Nedovic, White, Mack: la dura vendetta degli ex

guazzoni 14

Sulla carta non avrebbe dovuto esserci storia. Ma il basket non è una tela e mischiare i colori non dà sempre la stessa sfumatura. Nella pallacanestro, come nell’arte, le emozioni sono cruciali e quelle di Nedovic, di White e di Mack questa sera sono stata fiamma per il Panathinakos. La vendetta degli ex, titolo scolastico ma efficace. Rosico. E rosico male. Non cambia nulla. E’ una sconfitta che non pregiudica niente nel percorso. Ma brucia. Innegabile.

Olimpia Milano vs Panathinaikos
Nemanja Nedovic

Brucia soprattutto perché eravamo in controllo. Fino all’intervallo. Assoluto. Poi il Pana ha cambiato assetto, semplificando il più possibile, e noi non siamo stati in grado di adattarci. Ci siamo schiantati in attacco sui loro corpi di marmo con appena due canestri dal campo nell’ultimo quarto. Ci siamo addolciti in difesa, dove i loro centimetri sono stati pura violenza. Lo dicono i numeri: 50 punti presi, 12/17 nel pitturato nella ripresa sono stati la chiave. Mezza ruota, cambio, mismatch e palla sotto a Papagiannis e Mitoglou. Un copione a cui non siamo riusciti ad apportare una rottura. “Non volevo il cambio sistematico ma eravamo sempre in ritardo“, la spiegazione del Mio Pastore. Gli credo e non contesto. Io sono qui a scrivere, lui è lì ad allenare. Però il sacrosanto diritto di critica mi permette di sollevare qualche perplessità.

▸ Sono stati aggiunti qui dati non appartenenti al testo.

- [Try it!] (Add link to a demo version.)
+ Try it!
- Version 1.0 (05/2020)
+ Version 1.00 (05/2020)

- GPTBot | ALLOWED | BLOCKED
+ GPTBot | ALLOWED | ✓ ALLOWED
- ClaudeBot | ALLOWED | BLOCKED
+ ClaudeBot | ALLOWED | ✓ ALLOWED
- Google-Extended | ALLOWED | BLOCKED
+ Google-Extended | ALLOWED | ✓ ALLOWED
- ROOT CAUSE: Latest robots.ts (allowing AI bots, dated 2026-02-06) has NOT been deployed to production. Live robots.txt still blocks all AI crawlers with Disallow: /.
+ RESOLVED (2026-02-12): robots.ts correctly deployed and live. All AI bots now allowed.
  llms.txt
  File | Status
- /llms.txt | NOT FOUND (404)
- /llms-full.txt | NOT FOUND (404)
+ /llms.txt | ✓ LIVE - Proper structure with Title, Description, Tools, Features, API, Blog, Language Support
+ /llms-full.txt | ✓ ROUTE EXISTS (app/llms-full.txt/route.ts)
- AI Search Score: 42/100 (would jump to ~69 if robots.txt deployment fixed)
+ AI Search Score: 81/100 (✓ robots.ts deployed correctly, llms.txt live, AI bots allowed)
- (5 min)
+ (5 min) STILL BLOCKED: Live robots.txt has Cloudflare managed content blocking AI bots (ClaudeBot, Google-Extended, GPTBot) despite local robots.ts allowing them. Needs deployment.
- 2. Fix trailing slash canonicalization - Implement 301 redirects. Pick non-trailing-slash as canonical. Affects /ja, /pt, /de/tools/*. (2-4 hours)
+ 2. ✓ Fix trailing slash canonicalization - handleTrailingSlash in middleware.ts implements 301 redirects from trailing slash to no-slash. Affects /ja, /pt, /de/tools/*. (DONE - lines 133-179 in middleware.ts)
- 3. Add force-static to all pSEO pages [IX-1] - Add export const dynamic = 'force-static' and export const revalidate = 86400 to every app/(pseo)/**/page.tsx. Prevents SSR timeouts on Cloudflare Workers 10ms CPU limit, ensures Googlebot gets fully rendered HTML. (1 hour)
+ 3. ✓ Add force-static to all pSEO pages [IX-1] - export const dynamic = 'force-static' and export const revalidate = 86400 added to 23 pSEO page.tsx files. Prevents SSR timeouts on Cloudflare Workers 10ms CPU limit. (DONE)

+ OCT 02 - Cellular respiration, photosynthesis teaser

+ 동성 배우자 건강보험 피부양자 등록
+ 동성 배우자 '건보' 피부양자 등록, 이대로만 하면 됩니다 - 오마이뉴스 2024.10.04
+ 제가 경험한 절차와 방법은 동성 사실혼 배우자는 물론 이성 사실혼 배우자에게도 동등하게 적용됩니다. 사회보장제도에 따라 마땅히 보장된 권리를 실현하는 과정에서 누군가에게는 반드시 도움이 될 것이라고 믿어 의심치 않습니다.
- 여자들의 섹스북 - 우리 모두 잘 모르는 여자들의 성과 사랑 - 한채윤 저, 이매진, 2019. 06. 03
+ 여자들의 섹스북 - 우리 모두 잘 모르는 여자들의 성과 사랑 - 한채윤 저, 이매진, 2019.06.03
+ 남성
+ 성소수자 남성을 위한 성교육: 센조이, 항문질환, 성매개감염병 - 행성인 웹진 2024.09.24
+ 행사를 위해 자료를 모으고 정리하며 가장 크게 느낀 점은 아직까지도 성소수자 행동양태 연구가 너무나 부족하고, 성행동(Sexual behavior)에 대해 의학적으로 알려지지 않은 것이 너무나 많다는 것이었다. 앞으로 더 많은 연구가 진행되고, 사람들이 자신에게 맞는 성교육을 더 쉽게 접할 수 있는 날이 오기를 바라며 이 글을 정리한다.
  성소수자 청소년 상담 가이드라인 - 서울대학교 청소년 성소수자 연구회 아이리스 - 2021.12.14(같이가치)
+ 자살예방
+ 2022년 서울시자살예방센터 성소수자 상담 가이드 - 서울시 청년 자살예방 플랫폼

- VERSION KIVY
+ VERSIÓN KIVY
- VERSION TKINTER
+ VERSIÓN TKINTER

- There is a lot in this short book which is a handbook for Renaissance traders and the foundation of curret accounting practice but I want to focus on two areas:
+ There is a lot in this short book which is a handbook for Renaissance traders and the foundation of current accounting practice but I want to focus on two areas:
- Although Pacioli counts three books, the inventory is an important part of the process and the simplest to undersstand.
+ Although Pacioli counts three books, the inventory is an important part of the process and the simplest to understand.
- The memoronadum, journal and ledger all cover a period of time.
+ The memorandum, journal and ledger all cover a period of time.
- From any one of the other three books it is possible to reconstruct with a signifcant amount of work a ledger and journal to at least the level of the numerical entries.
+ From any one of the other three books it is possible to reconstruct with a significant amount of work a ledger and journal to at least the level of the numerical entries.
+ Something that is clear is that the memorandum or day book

Kevin Punter, 16 punti contro il Panathinaikos

Non ho capito perché non chiamare time-out per oltre 18′ dopo l’intervallo: tanto che ci siamo bruciati un minuto di sospensione dei tre a disposizione. L’inerzia della gara stava lentamente girando, una pausa per ragionarci su poteva fare solo bene. Non ho capito nemmeno perché andare a lungo con Micov o Datome da 4. O meglio, ho capito perché ma non ci sono stati dividendi: forse con LeDay ma ancora di più con Brooks (a mio avviso il miglior rimbalzista che abbiamo a roster) avremmo potuto tenere meglio botta contro la stazza greca. Opinioni con il senno di poi. Facili. Sicuramente nella ripresa qualcosa è andato storto. Nedovic troppo libero di battere al ferro. La scarsa protezione dell’area. Cosa non da squadra di Messina.

Ettore Messina

L’assenza di Rodriguez è un alibi che però non voglio concedere. Da una sconfitta come questa c’è solo da imparare e correggere gli errori. Non lo nego. All’intervallo la sentivo davvero in tasca. E immaginavo già il pezzo da scrivere per ANSA e l’editoriale da allestire qui. Sarebbe stato l’elogio di chi ha sostituito gli ex non rimpianti: per 20′ infatti Delaney, Punter e LeDay hanno sculacciato Mack, Nedovic e White. Ma alla fine hanno avuto ragione gli avversari. E brucia. Brucia tantissimo.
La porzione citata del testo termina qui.